Yannis Tsarouchis established in 1949, along with other Greek artists including sculptor Nikos Nikolaou and seascape painter Panayiotis Tetsis, the “Armos” art group which worked to promote Greek traditional painting. In 1951 he had exhibitions in Paris and London and participated in the 1958 Venice Biennale. Gay artist moved to Paris in 1967 in a self-imposed exile to.wait out the years of military dictatorship in Greece.
During this exile, Tsarouchis designed theater sets for productions at Milan’s La Scala opera house, the Greek National Theater, the Dallas Opera, and London’s Covent Gardens, as well as the annual Avignon Art Festival in France. He also designed sets and costumes for films by Jules Dassin and Michael Cacoyannis. After his return to Greece in the middle of the 1970s, he designed an acclaimed operatic set for director Franco Zeffirelli’s production of Italian classical composer Luigi Cherubini’s comedic opera “Médée” at the ancient amphitheater at Epidauros.

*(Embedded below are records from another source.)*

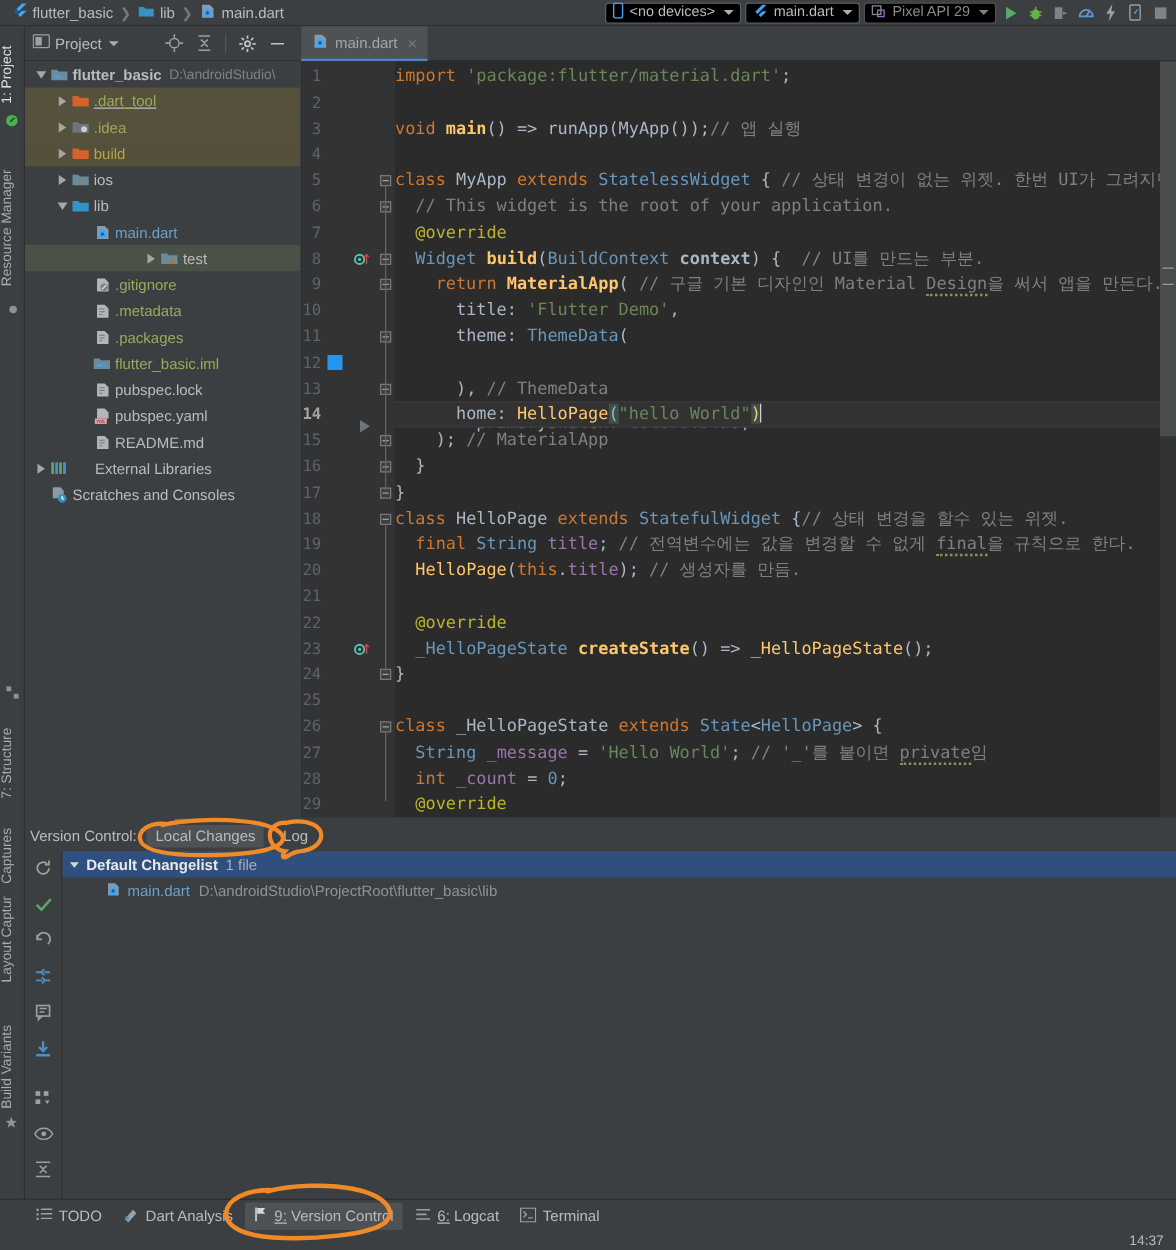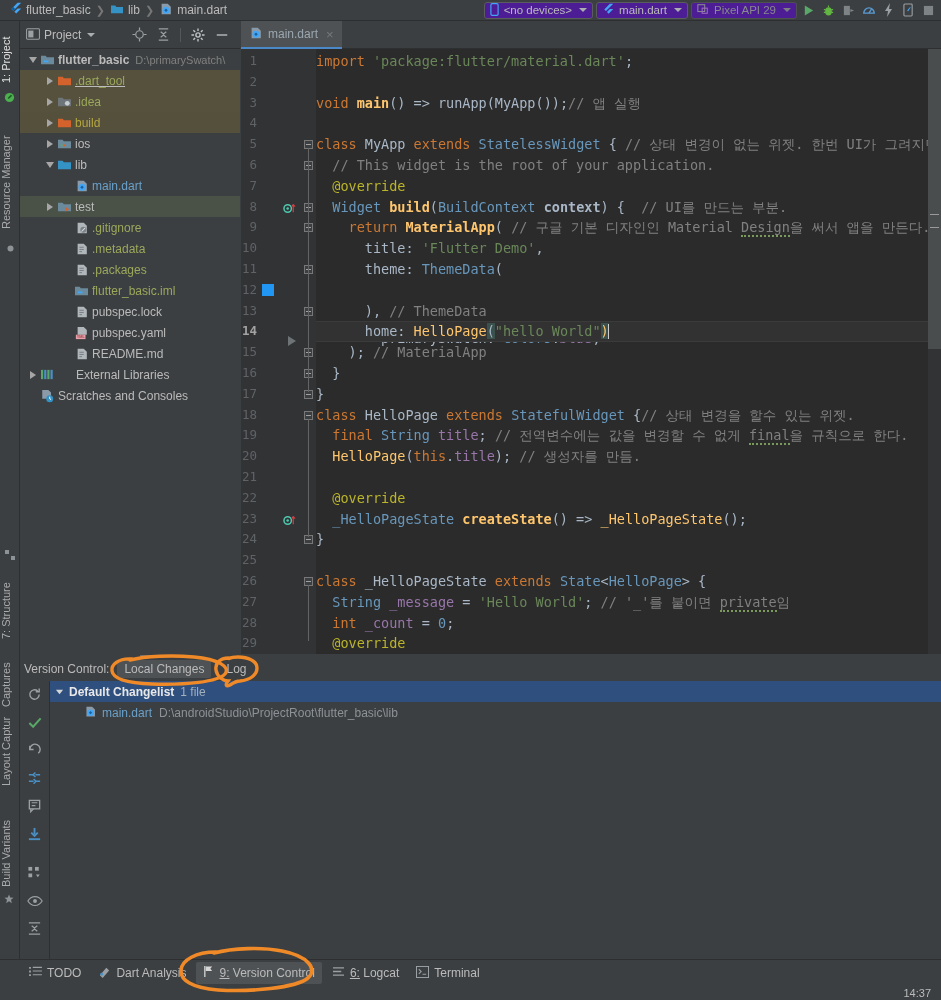--- a/index.html
+++ b/index.html
@@ -36,7 +36,7 @@
     display: flex; align-items: center; gap: 5px;
     height: 17px; padding: 0 5px;
     border: 1px solid #5a5c5e; border-radius: 3px;
-    background: #4c1d95; color: #bbbbbb; font-size: 11.5px;
+    background: #000000; color: #bbbbbb; font-size: 11.5px;
     white-space: nowrap;
   }
   .combo.dim { color: #878a8c; border-color: #4e5052; }

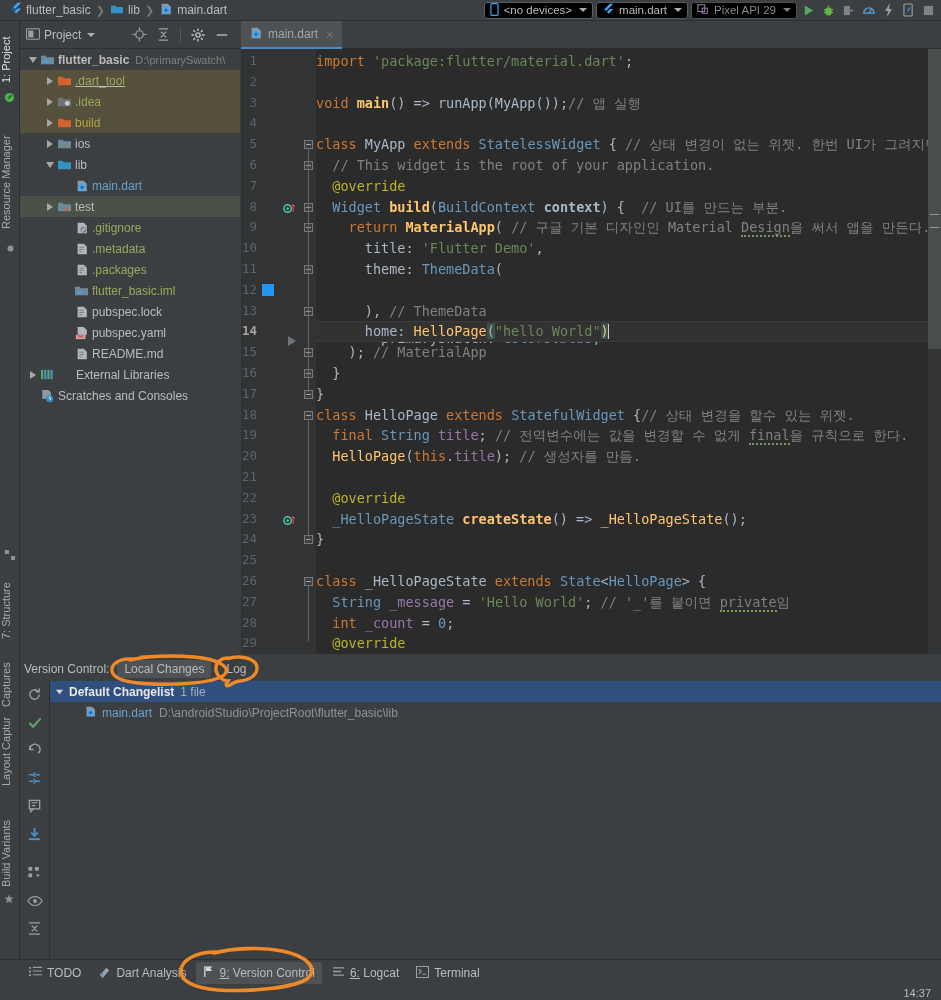--- a/index.html
+++ b/index.html
@@ -419,7 +419,7 @@
           </svg>
         </span>
         <span class="tlabel" style="color:#bbbbbb;font-weight:bold;">flutter_basic</span>
-        <span class="tpath">D:\primarySwatch\</span>
+        <span class="tpath">D:\androidStudio\</span>
       </div>
       <div class="trow hl-dart">
         <span style="width:23px;flex:0 0 23px"></span>

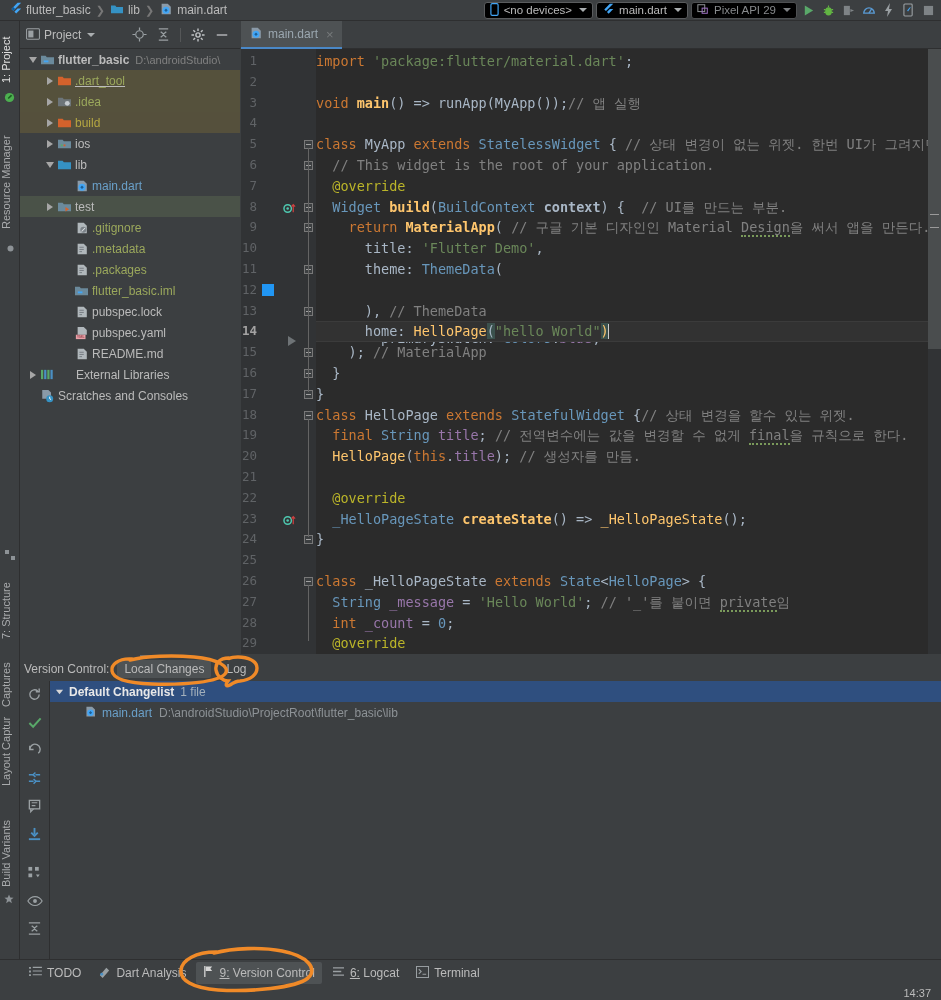--- a/index.html
+++ b/index.html
@@ -81,7 +81,7 @@
   }
   .trow.hl-dart { background: #55513c; text-decoration: underline; }
   .trow.hl-build { background: #55503c; }
-  .trow.hl-test { background: #4a5248; }
+  .trow.hl-test { background: #4a5248; justify-content: center; }
   .trow.hl-idea { background: #55513c; }
   .arrow {
     width: 13px; display: flex; align-items: center; justify-content: center; flex: 0 0 13px;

Residing in northern Athens at the age of seventy nine, Yannis Tsarouchis died on July 20th of 1989. The Yannis Tsarouchis Museum, an art collection hosted in the artist’s home in Maroussi, Athens, was officially opened in 1982 in recognition of Tsarouchis’ contributions and respect for Greek culture. Upon the reading of his will and testament, it was found that Tsarouchis bequeathed all his assets to the Yannis Tsarouchis Foundation.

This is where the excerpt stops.